I love pies! When the bakery was open, I would hand roll the pastry for hundreds of pies and make the fillings. One of my favourites is cherry pie, but not just any cherry pie, I want a great big sweet dough that tastes almost like a biscuit and melts in your mouth and inside I want Montmorency cherries that are so sour that you don't want them fresh. They are best in a pie with lots of organic cane sugar and a little bit of corn starch just to make them perfect when they are cool enough served with some Devonshire clotted cream.
But that is not the only pie I love! There is the sweet creamy filling of a pumpkin pie with traditional english spices made for Thanksgiving served after a huge Turkey and just before days of clubhouse sandwiches, turkey soup, turkey casserole and every other turkey leftover idea you can find in books and online.
Then there is the delicious tarte au citron that Melanie gave me the recipe for. I have to say that there is nothing quite like a french lemon pie and a lemon meringue pie is NOTHING like it! Lemon meringue pie was not one of those pies that I craved when I went wheat free (in 1985) and I was okay not eating them, but the tarte au citron is so full of flavour and not too sweet and it doesn't look like the cloud of the meringue slipped into lemon jello when you cut it open.
My Dad loves the strawberry-rhubarb pies that we did at the bakery and I have always made mine the same. He always tells me that it has enough rhubarb. Not too much, and not too little like most of the ones he has tried in Canada. Again, it is not too sweet.

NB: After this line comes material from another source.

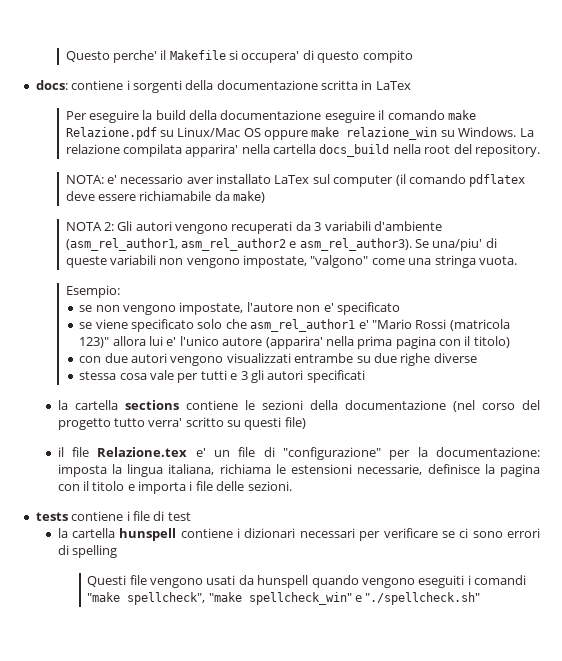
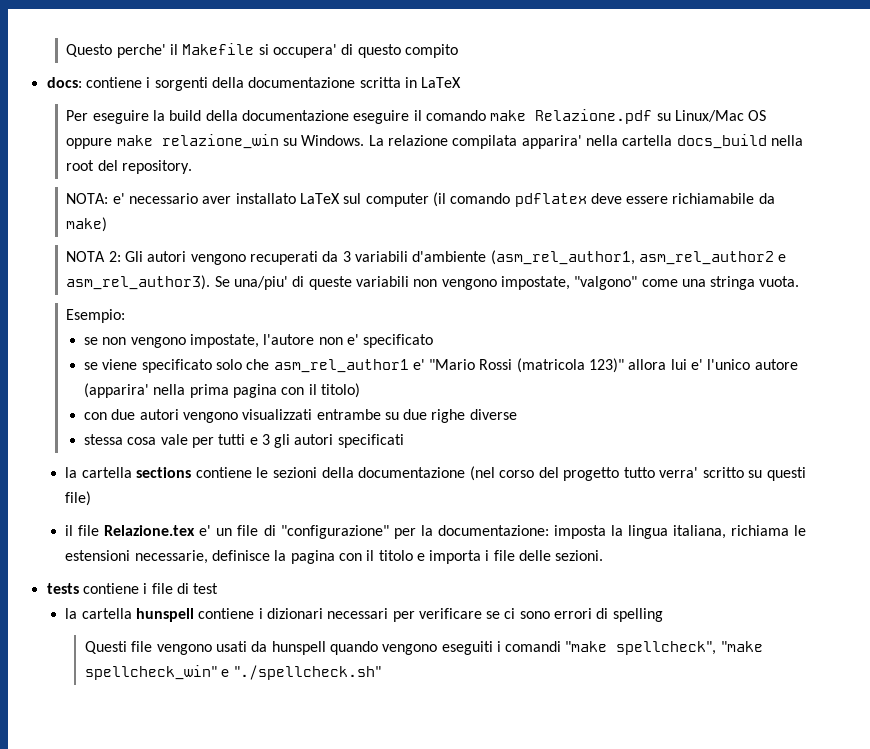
- docs: contiene i sorgenti della documentazione scritta in LaTex
+ docs: contiene i sorgenti della documentazione scritta in LaTeX
- NOTA: e' necessario aver installato LaTex sul computer (il comando pdflatex deve essere richiamabile da make)
+ NOTA: e' necessario aver installato LaTeX sul computer (il comando pdflatex deve essere richiamabile da make)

Raspberry pie was one that I had never made before I met Christine. She told me about raspberry pie and I had never heard of it. It seemed so foreign to me. I had raspberry jam tarts so I am not sure what seemed so strange about it, but it was a new one for me, but, it being her favourite, I was going to make one and I wanted it to be damn good!!!
That was not the strangest pie for me to make though, The strangest pie for me to make was a very common and traditional pie. Apple pie. I discovered that I was allergic to apples when I was 17 and have not eaten one since. I don't really miss them, I'm not even sure what they really taste like. However, at the bakery people would always ask for apple pies. so eventually with Christine's help I finally started making apple pies. She would make the filling and taste it and adjust and make it absolutely perfect. I would then roll out the pastry and scoop this mass of apples and organic cane sugar and cinnamon and then cover it with another layer of my favourite sweet dough. We would put these in the oven and the smell of them was like that of a log cabin on a wintry day where you are all sitting at the table next to the fire with a warm cup of tea. Funny how I had such an image in my head with the smell of these pies that I could never eat.
Now that the bakery is closed and I am not rolling out hundreds of pies, I am playing more with pies and one of my most recent pies was the one above in a happy face. What a delight it was to present to a friend, a smiley faced pie. I am quite sure that I will show people how to do that at my upcoming workshop on pies. A pie that makes you smile twice!